In order to bring attention to the thousands of missing women of color who have not been given the same media attention as missing white women, we have compiled a list of 11 women of color who are still missing.

1.Mary Johnson

Indigenous woman Mary Johnson “vanished” while she was walking home on the Tulalip Reservation in Washington state on November 25, 2020. The FBI is offering a $10,000 award for anyone who may have information on the 40-year-old’s whereabouts. If you have any information about Mary Johnson, call (206) 622-0460.

2. Tyarra Cacique Williams

Tyarra Cacique Williams went missing on January 7th, 2016 in Greensboro, North Carolina. The last her family heard of her, she was leaving their apartment to meet up with a friend named “Travis”. They never heard from her again. If anyone has information about her, they should call 336-373-2222.

3. Sherry Alvarez

Sherry Alvarez, a 17-year old Afro-Latina, went missing on August 27th in 2017. She was last seen in Brooklyn, New York. Anyone with information on where Sherry Alvarez might be should call 212-694-7781.

4. Marilyn Martinez

Marilyn Martinez, 20, was last seen Sept. 28, 2019 in Altadena, Calif., at about 5 p.m. Her family says she suffers from schizophrenia. Anyone with information on her whereabouts should call 323-890-5500.

5. Kimberly Iron

Kimberly Iron is a 21-year-old Indigenous woman from Billings, Mont., who was last seen on September 22, 2020. She is of the Crow tribe. She has three children.

6. Lauren Cho

Lauren Cho was last seen on June 28th of this year in the Yucca Valley desert of California. Anyone with information about Cho’s possible whereabouts should call Detective Edward Hernandez at (909) 387-3589

7. Tiffany Foster Starks

Tiffany Foster Starks, 35, went missing after leaving her apartment in Newnan, Georgia on March 1st, 2021. Her family is still desperate to find her and hopes the Gabby Petito case will bring more attention to their missing daughter.

8. Monica Morin

Monica Morin went missing on Wednesday, August 4th of 2021 in Shreveport, Louisiana. If anyone has any information on where Ms. Morin might be, call 318-673-7300.

9. Akia Eggleston

Akia Eggleston was 22-years-old and pregnant when she went missing in Baltimore City, Md, in 2017. She was days away from celebrating her baby shower. The FBI is offering a $25,000 reward to anyone who knows of Ms.
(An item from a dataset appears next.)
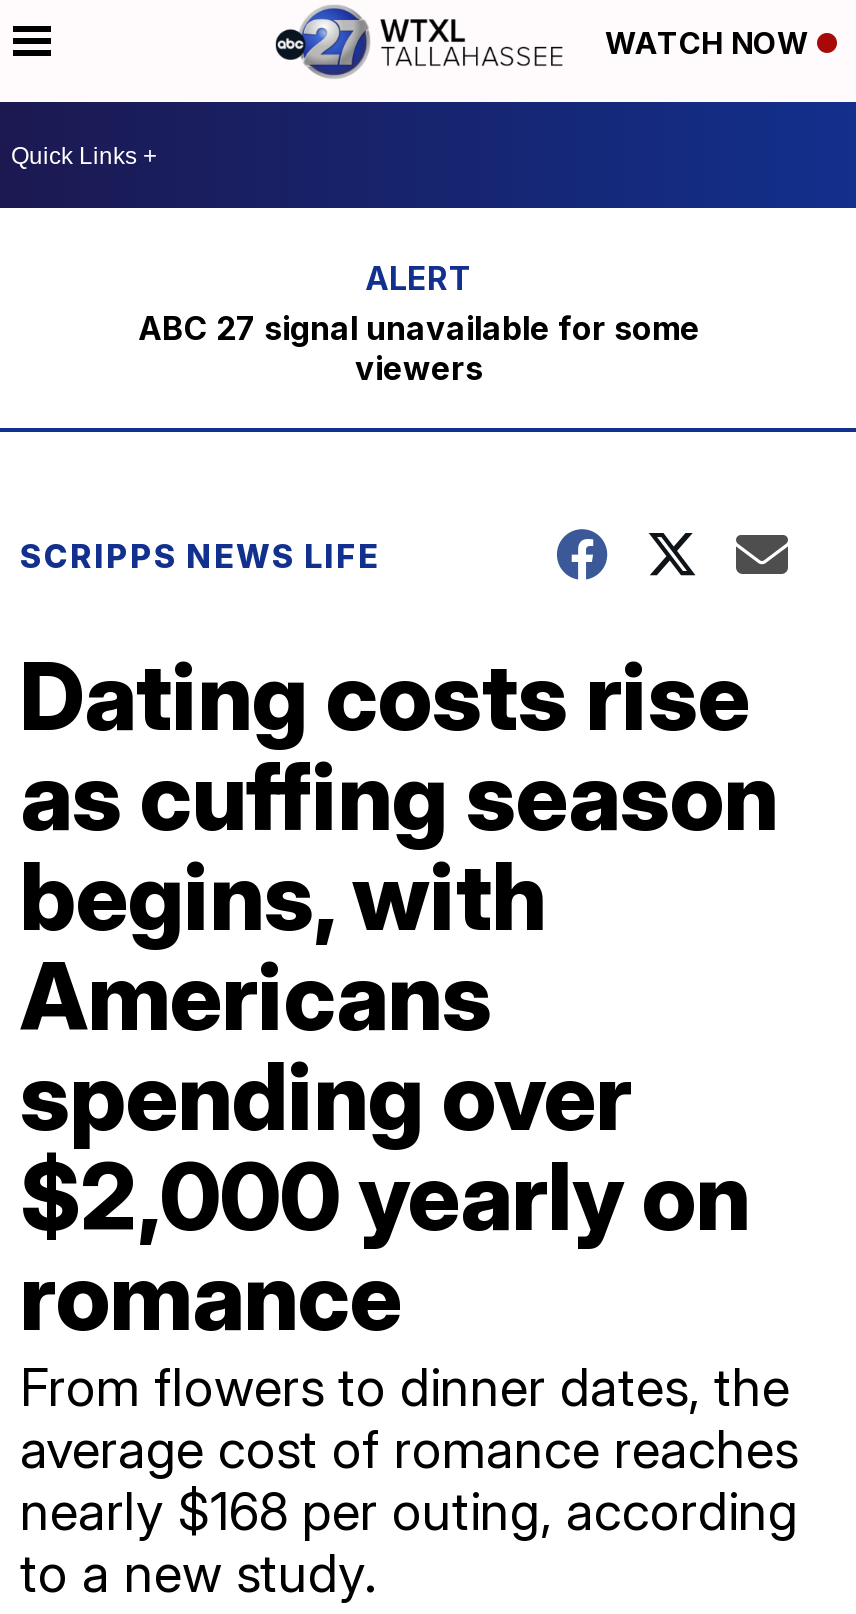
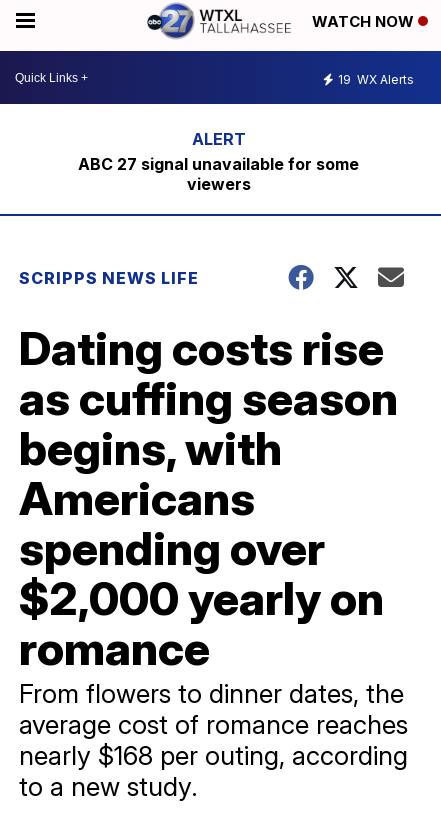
+ 19 WX Alerts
Eggleston’s whereabouts. Call (410) 265-8080 if you know any information.

10. Elaine Park

At 20-year-old, Elaine Park was last seen on January 28th, 2017 in Calabasas, Calif. Her mother still has an active Facebook page dedicated to finding her lost daughter. If anyone has any information on where Elaine Park may be, please call 800-551-3080.

11. Ashley Loring Heavyrunner

Ashley Loring Heavyrunner, 20, disappeared from the Blackfeet Indian Reservation in Mont., on June 5, 2017. Each year, an annual “Ashley’s Walk” event is held to honor the young woman and bring attention to the epidemic of missing indigenous women.